If you've been reading my blog for even the smallest amount of time, you know I like to garden.
I love flowers -- and I like creating peaceful, beautiful spaces in my yard. My gardening, though, is about more than just nice flowers! I like . . . the ALL of gardening. The plants. The dirt. The compost.
The bugs and the worms and the slugs. The birds and the bees and even the chipmunks!
I collect rainwater. I compost. I feed the birds and watch them splash around and drink from the bird bath when its hot. I like finding toads, and I don't even mind the occasional garter snake. I put up with weeds and black spot and pest bugs -- because I won't use chemicals in my garden.
So, yeah. It's more than just flowers. It's also the wildlife, the environment; it's about creating a habitat!
So this year, I decided to "certify" my garden as a Wildlife Habitat.
It's really pretty easy! You just need to show that your habitat provides the four basic elements needed for wildlife to thrive: Food (native plants, seeds, berries, etc); Water (birdbath, pond, water feature, etc.); Cover (thicket, birdhouse, rocks, etc.); and Places to Raise Young (heavy shrubs, nesting boxes, pond, etc.).

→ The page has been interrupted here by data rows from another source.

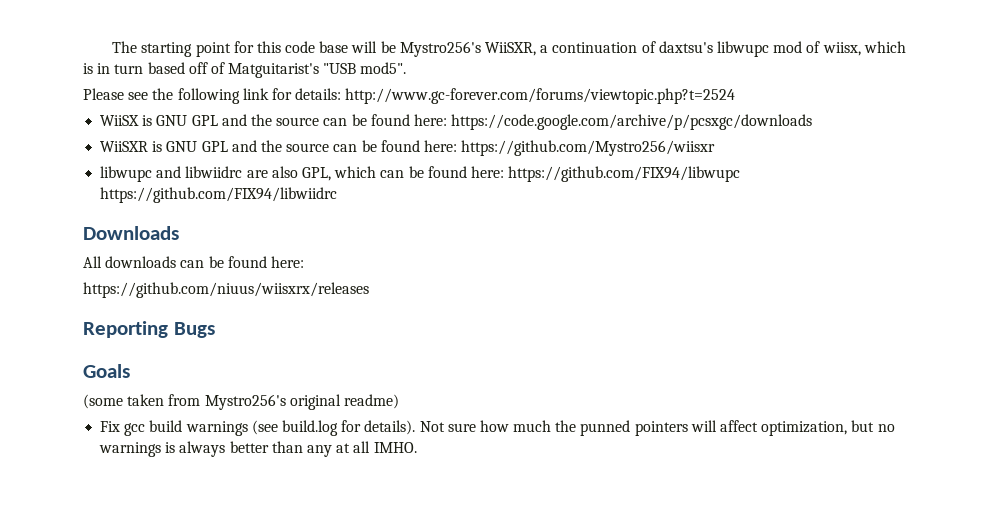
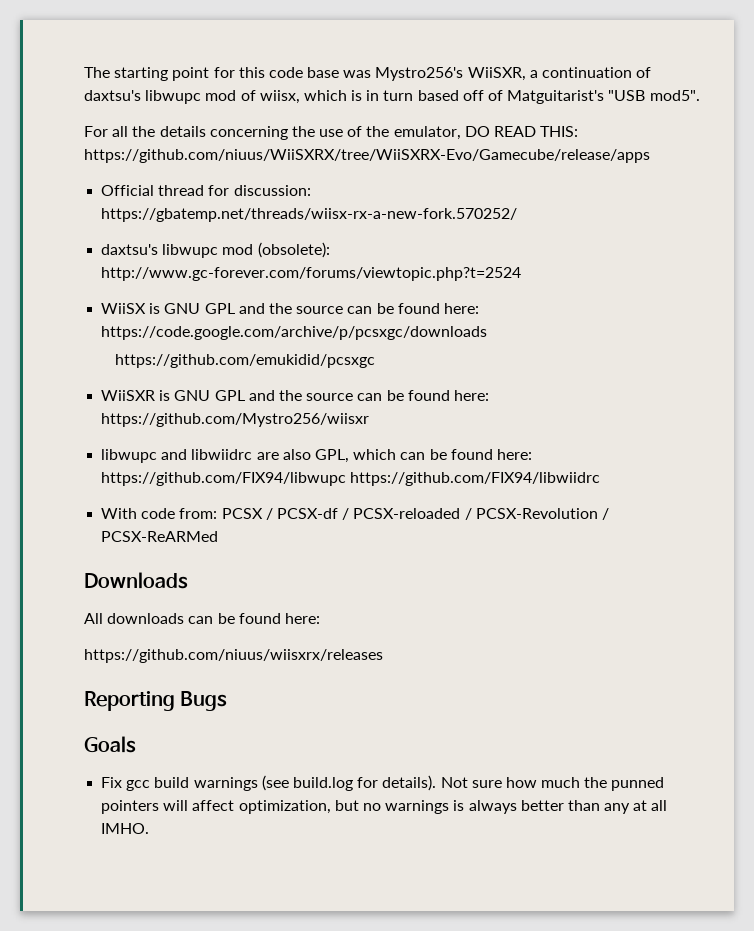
- The starting point for this code base will be Mystro256's WiiSXR, a continuation of daxtsu's libwupc mod of wiisx, which is in turn based off of Matguitarist's "USB mod5".
+ The starting point for this code base was Mystro256's WiiSXR, a continuation of daxtsu's libwupc mod of wiisx, which is in turn based off of Matguitarist's "USB mod5".
- Please see the following link for details: http://www.gc-forever.com/forums/viewtopic.php?t=2524
+ For all the details concerning the use of the emulator, DO READ THIS: https://github.com/niuus/WiiSXRX/tree/WiiSXRX-Evo/Gamecube/release/apps
+ Official thread for discussion: https://gbatemp.net/threads/wiisx-rx-a-new-fork.570252/
+ daxtsu's libwupc mod (obsolete): http://www.gc-forever.com/forums/viewtopic.php?t=2524
+ https://github.com/emukidid/pcsxgc
+ With code from: PCSX / PCSX-df / PCSX-reloaded / PCSX-Revolution / PCSX-ReARMed
- (some taken from Mystro256's original readme)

There are no space requirements -- your habitat can be tiny. . . or huge. You just need to be able to attract wildlife by providing the four elements. The National Wildlife Federation currently has a campaign going. They are trying to certify 150,000 wildlife habitats this year (there are about 140,000 right now). Maybe you'd like to certify your habitat! (Click here for more information.) It's easy. It's free (although you do have to buy your own sign). And it's good for the wild things out there, too.
Each year, hundreds of millions of monarch butterflies migrate from the US and Canada to overwinter in the warmth of Mexico. It's getting tougher for the monarchs , though, because they are threatened by habitat loss in North America. Monarchs, you see, have only one food source: milkweed plants! As the plants disappear, the monarchs disappear.
Monarch Waystations provide milkweed plants -- to help insure future generations of monarchs.
My butterfly garden features butterfly weed, common milkweed, swamp milkweed, and Joe Pye weed (all milkweed variants) -- along with other butterfly-friendly plants. The butterflies (and the bees) have been entertaining me all summer!
I've had black swallowtails. . .
and tiger swallowtails. . .
and red admirals. . .
and plenty of monarchs! (Sadly, no photos of monarchs this year. Seems I never have my camera AND the monarchs together at the same time.)
I like gardening for lots of reasons -- color, design, beauty, peacefulness, stewardship. But mostly, I like it because. . . that's where the wild things are!
* I have taken much good-natured ribbing all summer about my "Monarch Waystation" from Tom and Brian. No end of jokes about the monarchs calling ahead for "reservations." While they might think I'm silly (nerdy, actually), they are really supportive and get nearly (emphasis on nearly) as excited as I do when the butterflies come for a call.